# Work request
All of the data below is to be repeated exactly, except for the pictures.

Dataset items
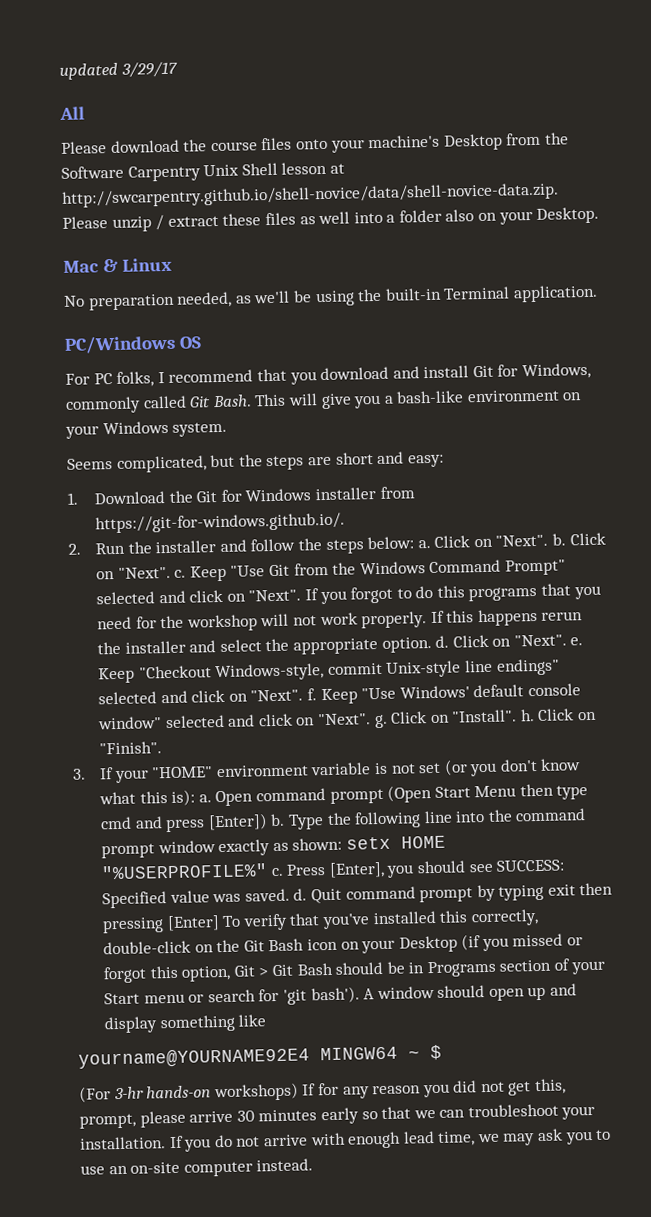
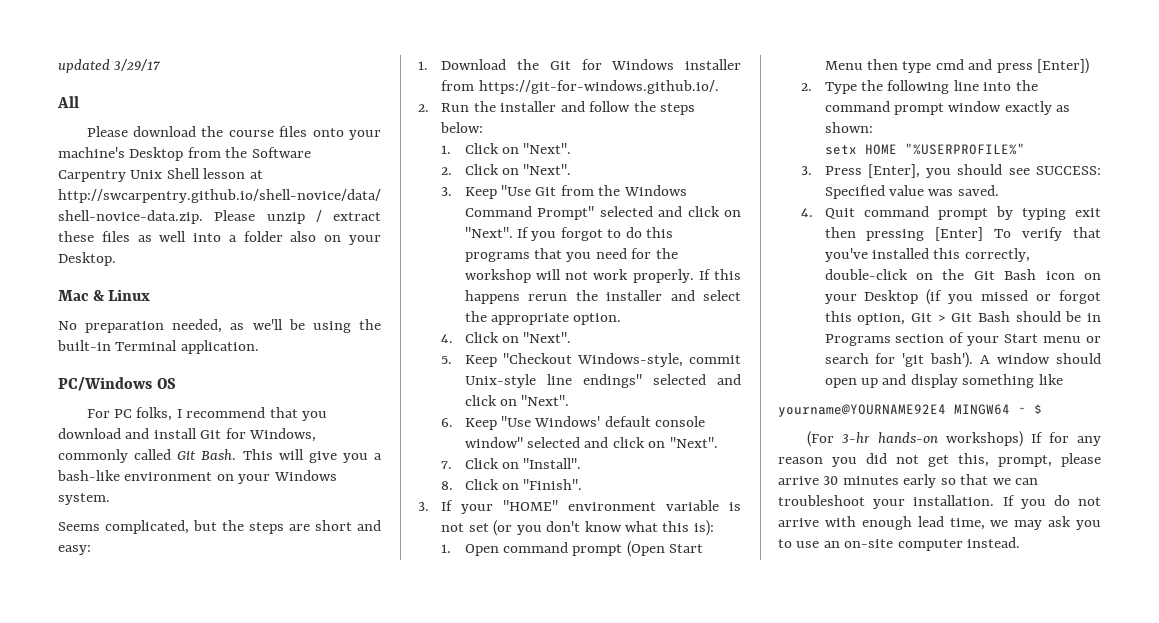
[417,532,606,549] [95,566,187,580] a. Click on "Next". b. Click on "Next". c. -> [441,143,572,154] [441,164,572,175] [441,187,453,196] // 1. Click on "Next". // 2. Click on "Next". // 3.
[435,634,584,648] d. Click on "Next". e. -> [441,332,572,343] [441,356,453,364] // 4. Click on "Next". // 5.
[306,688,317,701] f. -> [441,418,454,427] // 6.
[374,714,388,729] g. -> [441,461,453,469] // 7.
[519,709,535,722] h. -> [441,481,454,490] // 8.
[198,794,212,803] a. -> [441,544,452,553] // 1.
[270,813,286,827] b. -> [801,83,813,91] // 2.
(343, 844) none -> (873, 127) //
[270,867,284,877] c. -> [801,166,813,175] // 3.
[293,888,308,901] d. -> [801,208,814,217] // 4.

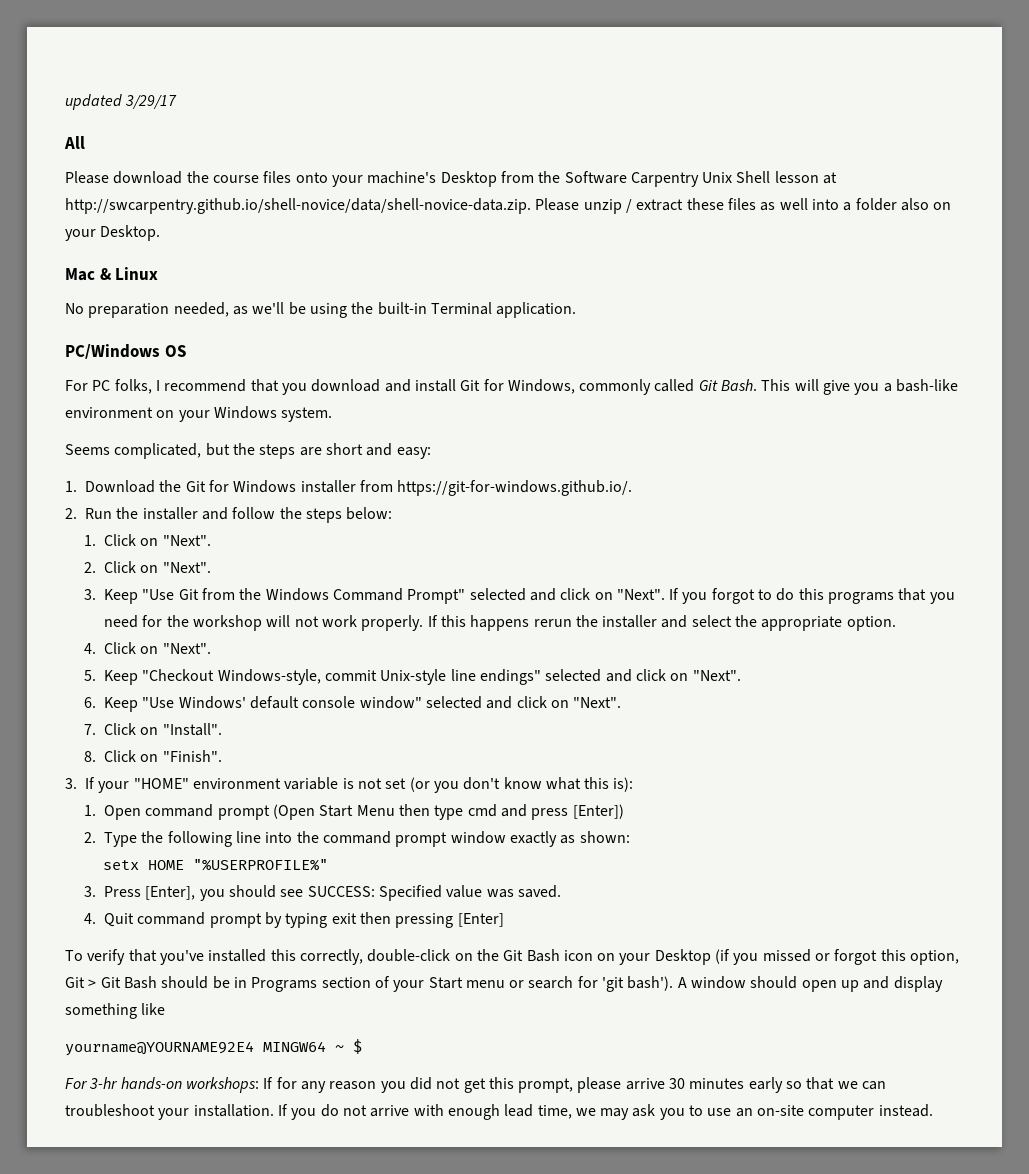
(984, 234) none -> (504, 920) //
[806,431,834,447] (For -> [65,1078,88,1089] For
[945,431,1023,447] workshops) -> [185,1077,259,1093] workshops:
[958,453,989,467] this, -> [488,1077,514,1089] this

# Reply to the exercise
[417,532,606,549] [95,566,187,580] a. Click on "Next". b. Click on "Next". c. -> [441,143,572,154] [441,164,572,175] [441,187,453,196] // 1. Click on "Next". // 2. Click on "Next". // 3.
[435,634,584,648] d. Click on "Next". e. -> [441,332,572,343] [441,356,453,364] // 4. Click on "Next". // 5.
[306,688,317,701] f. -> [441,418,454,427] // 6.
[374,714,388,729] g. -> [441,461,453,469] // 7.
[519,709,535,722] h. -> [441,481,454,490] // 8.
[198,794,212,803] a. -> [441,544,452,553] // 1.
[270,813,286,827] b. -> [801,83,813,91] // 2.
(343, 844) none -> (873, 127) //
[270,867,284,877] c. -> [801,166,813,175] // 3.
[293,888,308,901] d. -> [801,208,814,217] // 4.

(984, 234) none -> (504, 920) //
[806,431,834,447] (For -> [65,1078,88,1089] For
[945,431,1023,447] workshops) -> [185,1077,259,1093] workshops:
[958,453,989,467] this, -> [488,1077,514,1089] this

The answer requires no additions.